Мы пошли ко мне домой, чтобы обниматься и прижиматься. Если снять с женщины одежду, она, как правило, оказывается двухцветной, тем более – летом, однако миссис Дэвис была вся сплошь одного цвета, охристого. Судя по всему, ей нравилось обниматься и прижиматься, она осталась у меня на много дней. Время от времени она проверяла свой ресторан, наводила в нем полный блеск, распределяла среди обслуживающего персонала некоторые суммы денег и возвращалась, нагруженная мешками кукурузных лепешек, ящиками «Карты Бланки» и ведрами салата из авокадо; я платил ей за все это, не слушая никаких возражений, потому что не хотел чувствовать себя обязанным.

Была такая песня, которую я пел ей, песня больших ожиданий.

«Близко пришествие Ральфа,-пел я,– в свет облаченный Ральф шагает через луны и горы, фонтаны и автостоянки, шагает к атласной тебе. Близко пришествие Ральфа, на нем многоцветный костюм изо всех главных кредитных карточек, он шагает на встречу с тобой, дабы увенчать твои туманные мечты взрывом крови и почвы, в конце механической эры. Близится Ральф, ему предшествуют скороходы с копьями числом пятьдесят и танцовщицы с корзинками, числом пятьдесят, устилающие путь его листиками шпината. Ральф безупречен,-пел я,– но он также полон любопытных, трагичных изъянов, и он может, все так же шагая, перепить скороходов, числом пятьдесят, так что все они рухнут под стол, и он может, все так же шагая, совокупиться с танцовщицами, числом пятьдесят, даже носки его гладко наглажены, такой аккуратный он, Ральф, но он же самый барахтается в той же грязи, что и все мы, и он продает эту грязь по высоким ценам для особых промышленных нужд, и он шагает, шагает, шагает к твоему жадно ждущему сердцу. Не все придут от него ввосторг, некоторые люди ужасно переборчивы… Ральф приближается,-пел я ей,– он шагает через пестрые равнины и бешеные реки, и он изменит жизнь твою к лучшему, возможно, ты потеряешь сознание от восторга, лишь только тебя он коснется своей настойчивой, нервной, немыслимо нежной рукой, хотя я знаю, и знаю отлично, что некоторые люди не выносят процветания. Близится Ральф, я слышу стук его копыт по тугому барабану истории, он шагает, как шагал всю свою жизнь, к тебе, к тебе, к тебе».
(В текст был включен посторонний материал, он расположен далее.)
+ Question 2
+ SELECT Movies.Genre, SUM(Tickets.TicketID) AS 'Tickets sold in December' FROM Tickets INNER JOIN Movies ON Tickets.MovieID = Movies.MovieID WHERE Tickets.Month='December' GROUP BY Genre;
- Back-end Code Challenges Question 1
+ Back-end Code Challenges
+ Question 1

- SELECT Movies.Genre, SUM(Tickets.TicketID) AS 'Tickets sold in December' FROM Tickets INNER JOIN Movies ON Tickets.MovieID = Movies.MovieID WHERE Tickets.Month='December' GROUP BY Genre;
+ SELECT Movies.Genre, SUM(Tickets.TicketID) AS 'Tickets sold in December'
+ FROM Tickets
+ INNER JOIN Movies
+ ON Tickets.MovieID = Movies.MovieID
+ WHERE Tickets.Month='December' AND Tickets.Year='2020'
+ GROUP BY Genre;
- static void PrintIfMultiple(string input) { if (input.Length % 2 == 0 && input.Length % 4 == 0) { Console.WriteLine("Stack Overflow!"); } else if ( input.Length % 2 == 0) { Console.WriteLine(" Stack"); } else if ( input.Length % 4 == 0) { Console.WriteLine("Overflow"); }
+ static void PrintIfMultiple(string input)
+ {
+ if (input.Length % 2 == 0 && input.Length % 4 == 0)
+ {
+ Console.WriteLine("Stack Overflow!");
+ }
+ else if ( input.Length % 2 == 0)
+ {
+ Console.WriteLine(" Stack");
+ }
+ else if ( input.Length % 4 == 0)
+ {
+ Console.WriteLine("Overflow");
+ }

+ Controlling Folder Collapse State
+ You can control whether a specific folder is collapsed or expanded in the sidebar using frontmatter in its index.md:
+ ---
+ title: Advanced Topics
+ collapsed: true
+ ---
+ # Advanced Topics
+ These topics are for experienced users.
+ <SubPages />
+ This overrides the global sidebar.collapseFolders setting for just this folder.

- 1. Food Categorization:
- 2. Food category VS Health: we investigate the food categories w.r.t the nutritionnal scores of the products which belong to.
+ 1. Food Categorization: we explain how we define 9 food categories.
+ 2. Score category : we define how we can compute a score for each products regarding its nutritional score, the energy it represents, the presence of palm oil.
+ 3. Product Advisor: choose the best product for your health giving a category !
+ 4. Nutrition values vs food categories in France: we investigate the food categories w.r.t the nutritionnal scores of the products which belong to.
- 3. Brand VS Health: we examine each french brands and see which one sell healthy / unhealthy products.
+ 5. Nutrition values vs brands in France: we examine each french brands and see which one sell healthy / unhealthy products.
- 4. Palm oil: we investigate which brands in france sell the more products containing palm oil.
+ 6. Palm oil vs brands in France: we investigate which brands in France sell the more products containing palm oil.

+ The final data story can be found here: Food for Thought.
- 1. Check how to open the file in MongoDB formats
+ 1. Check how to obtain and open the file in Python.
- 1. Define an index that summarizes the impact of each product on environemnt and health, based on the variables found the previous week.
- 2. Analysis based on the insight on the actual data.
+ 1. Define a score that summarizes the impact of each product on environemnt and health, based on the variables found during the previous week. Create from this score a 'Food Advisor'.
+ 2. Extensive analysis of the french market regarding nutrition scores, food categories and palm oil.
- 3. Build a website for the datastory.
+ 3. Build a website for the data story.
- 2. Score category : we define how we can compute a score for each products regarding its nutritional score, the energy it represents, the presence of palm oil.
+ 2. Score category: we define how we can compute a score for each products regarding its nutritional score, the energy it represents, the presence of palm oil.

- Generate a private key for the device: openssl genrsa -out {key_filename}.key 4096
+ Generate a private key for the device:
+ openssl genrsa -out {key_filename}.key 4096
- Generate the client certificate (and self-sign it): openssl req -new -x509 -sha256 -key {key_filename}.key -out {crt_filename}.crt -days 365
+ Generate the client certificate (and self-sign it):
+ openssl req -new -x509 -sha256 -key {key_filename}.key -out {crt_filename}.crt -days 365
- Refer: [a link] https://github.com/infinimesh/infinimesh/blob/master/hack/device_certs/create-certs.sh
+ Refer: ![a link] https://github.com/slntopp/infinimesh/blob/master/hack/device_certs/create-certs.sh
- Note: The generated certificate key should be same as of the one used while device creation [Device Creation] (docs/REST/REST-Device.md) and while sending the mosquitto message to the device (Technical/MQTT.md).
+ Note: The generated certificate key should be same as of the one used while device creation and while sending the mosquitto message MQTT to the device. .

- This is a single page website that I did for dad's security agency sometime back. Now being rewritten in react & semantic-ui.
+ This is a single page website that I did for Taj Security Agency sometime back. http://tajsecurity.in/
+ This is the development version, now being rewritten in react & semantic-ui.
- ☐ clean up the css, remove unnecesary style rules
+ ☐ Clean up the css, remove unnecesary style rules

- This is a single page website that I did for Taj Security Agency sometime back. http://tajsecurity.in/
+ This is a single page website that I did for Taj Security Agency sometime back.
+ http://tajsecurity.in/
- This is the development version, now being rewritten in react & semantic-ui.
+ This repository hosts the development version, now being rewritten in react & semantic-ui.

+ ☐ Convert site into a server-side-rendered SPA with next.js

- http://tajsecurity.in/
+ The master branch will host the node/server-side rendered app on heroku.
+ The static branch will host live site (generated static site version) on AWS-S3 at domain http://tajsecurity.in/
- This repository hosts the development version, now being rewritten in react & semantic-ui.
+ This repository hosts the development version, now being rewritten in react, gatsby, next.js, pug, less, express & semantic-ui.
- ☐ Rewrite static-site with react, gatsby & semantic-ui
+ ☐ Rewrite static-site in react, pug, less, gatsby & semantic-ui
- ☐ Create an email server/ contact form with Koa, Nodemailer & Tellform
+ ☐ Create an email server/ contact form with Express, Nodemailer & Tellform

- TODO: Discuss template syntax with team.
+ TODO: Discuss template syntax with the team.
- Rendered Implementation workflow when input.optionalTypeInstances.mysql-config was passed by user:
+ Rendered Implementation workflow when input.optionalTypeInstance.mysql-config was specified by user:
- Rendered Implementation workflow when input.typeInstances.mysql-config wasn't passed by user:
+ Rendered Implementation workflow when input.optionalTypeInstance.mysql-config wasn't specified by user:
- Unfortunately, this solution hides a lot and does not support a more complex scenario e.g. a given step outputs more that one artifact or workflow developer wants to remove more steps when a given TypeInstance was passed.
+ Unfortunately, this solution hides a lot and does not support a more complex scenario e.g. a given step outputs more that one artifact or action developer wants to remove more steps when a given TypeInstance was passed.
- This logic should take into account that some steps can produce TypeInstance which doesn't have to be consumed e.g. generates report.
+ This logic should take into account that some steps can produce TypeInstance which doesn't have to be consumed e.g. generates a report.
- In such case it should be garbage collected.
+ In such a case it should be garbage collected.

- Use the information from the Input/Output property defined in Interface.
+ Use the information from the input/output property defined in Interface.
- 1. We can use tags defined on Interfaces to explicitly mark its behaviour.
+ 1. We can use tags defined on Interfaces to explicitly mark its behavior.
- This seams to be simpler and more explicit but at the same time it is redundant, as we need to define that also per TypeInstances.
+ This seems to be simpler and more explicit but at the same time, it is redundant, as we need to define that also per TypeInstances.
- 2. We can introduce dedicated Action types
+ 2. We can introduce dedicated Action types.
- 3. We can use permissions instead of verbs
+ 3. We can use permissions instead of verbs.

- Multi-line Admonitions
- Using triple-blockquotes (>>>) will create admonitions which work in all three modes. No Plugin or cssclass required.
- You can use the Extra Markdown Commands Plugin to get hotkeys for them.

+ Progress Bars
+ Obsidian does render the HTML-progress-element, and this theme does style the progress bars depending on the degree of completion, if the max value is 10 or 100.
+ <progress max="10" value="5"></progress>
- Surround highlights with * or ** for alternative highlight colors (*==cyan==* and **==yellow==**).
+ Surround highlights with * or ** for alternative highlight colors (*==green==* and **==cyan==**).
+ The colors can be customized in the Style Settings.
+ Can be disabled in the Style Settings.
– Да,– сказала миссис Дэвис, когда я кончил песню и смолк, – это то, что я заслужила, уж это-то точно. Хотя, возможно, мне этого и не достанется А пока что есть ты.

Затем Бог изливал на землю дожль сорок дней и сорок ночей; когда вода снесла фасад дома, мы перебрались в лодку. Миссис Дэвис понравилось, как я снял лодку с трейлера и выплыл из гаража, моя ловкость спровоцировала ее на воспоминания о Джейке.

– Джейк был человеком прямолинейного склада,– сказала она. – Он был бесхитростен, что помогало ему быть человеком того склада, какого склада он был.

Она довольно хмуро, как мне показалось, созерцала стакан скотча с потопной водой, вокруг на волнах плясали мусор и обломки, но она их словно не видела.

– Я люблю людей такого склада,– сказала она.– Людей сильных и бесхитростных. Кабинетное изучение проблемы, это было не для Джейка, он очертя голову бросался напролом и всегда на этом выигрывал, в какую бы игру не играли. Он страстно любил жизнь, а жизнь любила его. Когда Джейк скончался, я была безутешна.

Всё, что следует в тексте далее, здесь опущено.